Quelques points clés pour guider leur prescription :

  • Matelas à pression alternée: réservés aux patients à haut ou très haut risque, ou en cas d’escarre constituée. Leur bon usage nécessite une évaluation régulière de l’efficacité et du confort.
  • Surmatelas viscoélastiques, mousse haute résilience: indiqués pour les patients à risque modéré, ou lors de changements fréquents de position.
  • Coussins anti-escarres: pour les personnes en fauteuil, doivent être adaptés à la morphologie et bien entretenus (attention aux usures et divergences de forme au fil du temps).
  • Talonnieres et autres accessoires: à utiliser avec précaution, ne jamais “enfermer” un membre sous prétexte de soulager une pression (risque d’aggravation par cisaillement ou perte de repères corporels).

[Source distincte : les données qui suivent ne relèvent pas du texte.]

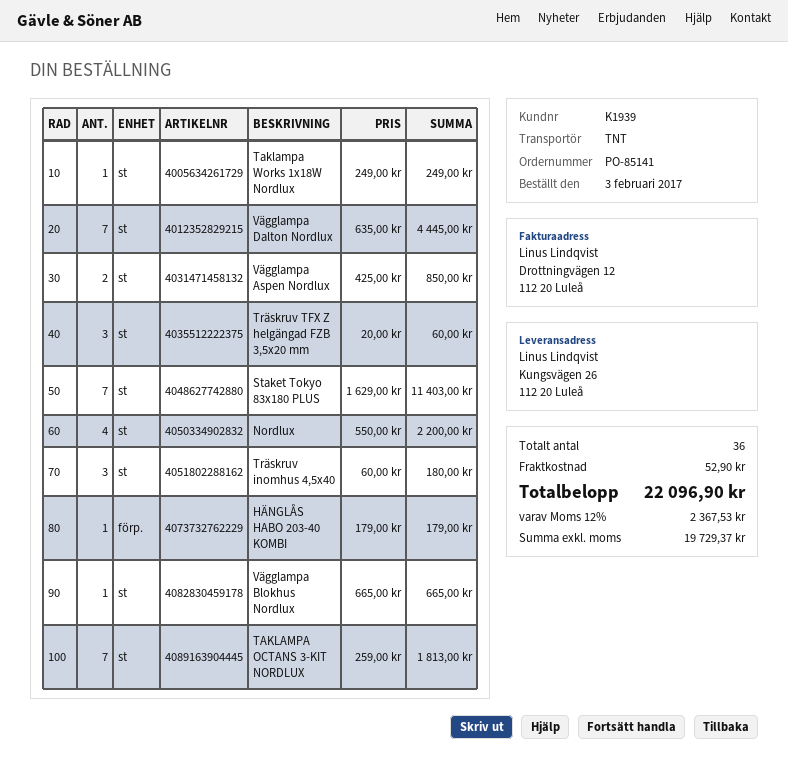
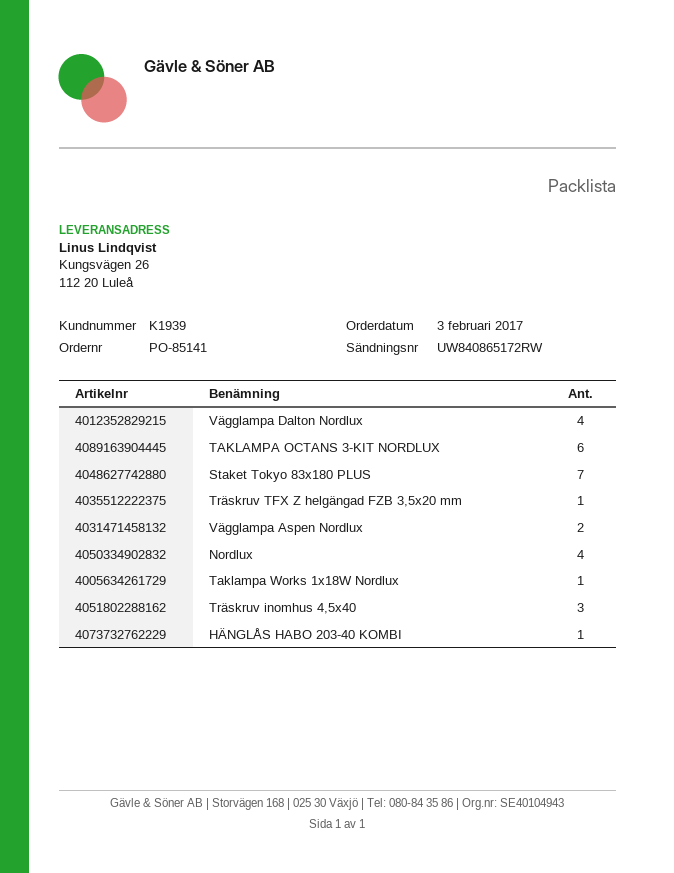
Vägglampa Dalton Nordlux: 7 -> 4
Träskruv TFX Z helgängad FZB 3,5x20 mm: 3 -> 1
Vägglampa Blokhus Nordlux: 1 -> none
TAKLAMPA OCTANS 3-KIT NORDLUX: 7 -> 6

La maintenance des équipements, la formation continue à leur usage, l’écoute du ressenti du résident (douleur, inconfort, anxiété) méritent d’être inscrites dans tout protocole crédible.

Formation et implication de l’équipe : un levier souvent sous-estimé

Un protocole efficace n’est rien sans une équipe engagée. Au-delà de la formation initiale, des temps d’échanges réguliers permettent de :

  • Reprendre les fondamentaux, actualiser les connaissances (focus sur les nouveaux référentiels, partage de cas cliniques).
  • Questionner ses pratiques : la checklist protocolisée évite-t-elle l’usure ou risk de dériver vers la multiplication des “copier-coller” dans le dossier de soins ?
  • Valoriser la contribution de chaque acteur (ASH, ASG, kiné, psychologue, médecin), qui sont souvent les premiers à observer des signes précoces.

Organiser une “journée escarres” annuelle, avec ateliers pratiques, simulation, retours d’expérience, est recommandé pour renforcer la cohésion et l’appropriation du protocole (source : Fédération des Acteurs de la Prévention des Escarres).

Communication et documentation : garantir la traçabilité et éviter les ruptures

Un protocole n’a de sens que s’il se traduit concrètement dans la documentation et la communication entre équipes. Quelques clés :

  • Traçabilité systématique des gestes préventifs dans le dossier de soins – éviter les cases pré-cochées, privilégier l’écriture clinique.
  • Transmission transversale : formaliser les alertes et changements lors des transmissions orales ou informatisées (ajouter un onglet “prévention escarre” dans le logiciel de soins).
  • Communication régulière avec les familles, intégrant la prévention dans le projet de soins individualisé.

Une faille fréquente était autrefois le “temps mort” du week-end ou des jours fériés. Désigner un référent escarre par équipe, valoriser les initiatives lors de réunions de service favorisent la vigilance collective.

Cas particuliers : accompagner dans la complexité, respecter les choix

Tous les protocoles doivent admettre leur limite face à la singularité des trajectoires de fin de vie. Quand la prévention est perçue comme une agression (mobilisations trop fréquentes, gestes douloureux), la recherche systématique du “zéro risque” ne doit pas suppléer au respect des volontés.

  • Présenter les enjeux honnêtement à la personne concernée (si possible) et à la famille.
  • Travailler en collégialité avec l’équipe pluridisciplinaire pour adapter les objectifs de prévention à la qualité de vie et au confort.

Le protocole est une boussole, non un carcan. Il doit s’enrichir des histoires individuelles et ne jamais devenir un outil de culpabilisation.

Perspectives : prévention, culture du soin et innovation

La prévention des escarres mobilise autant la technique que le sens donné à l’acte soignant. Investir dans la formation, dans l’innovation (capteurs connectés, intelligence artificielle pour la surveillance de la mobilité : projet Dreeven-Epidemio, 2023), mais surtout dans la culture du partage et du retour d’expérience reste fondamental.

Un protocole vivant ne s’épuise pas dans la conformité ou l’accumulation d’outils. Il s’incarne dans la cohérence d’équipe, la réactivité face aux imprévus, et la capacité à “voir” avant d’agir. Prévenir les escarres, c’est interroger sans relâche la qualité de notre présence auprès de nos aînés.

Sources : HAS, EPUAP, Fédération des Acteurs de la Prévention des Escarres, SFPC, Réseau PREVQUAT, projet Dreeven-Epidemio.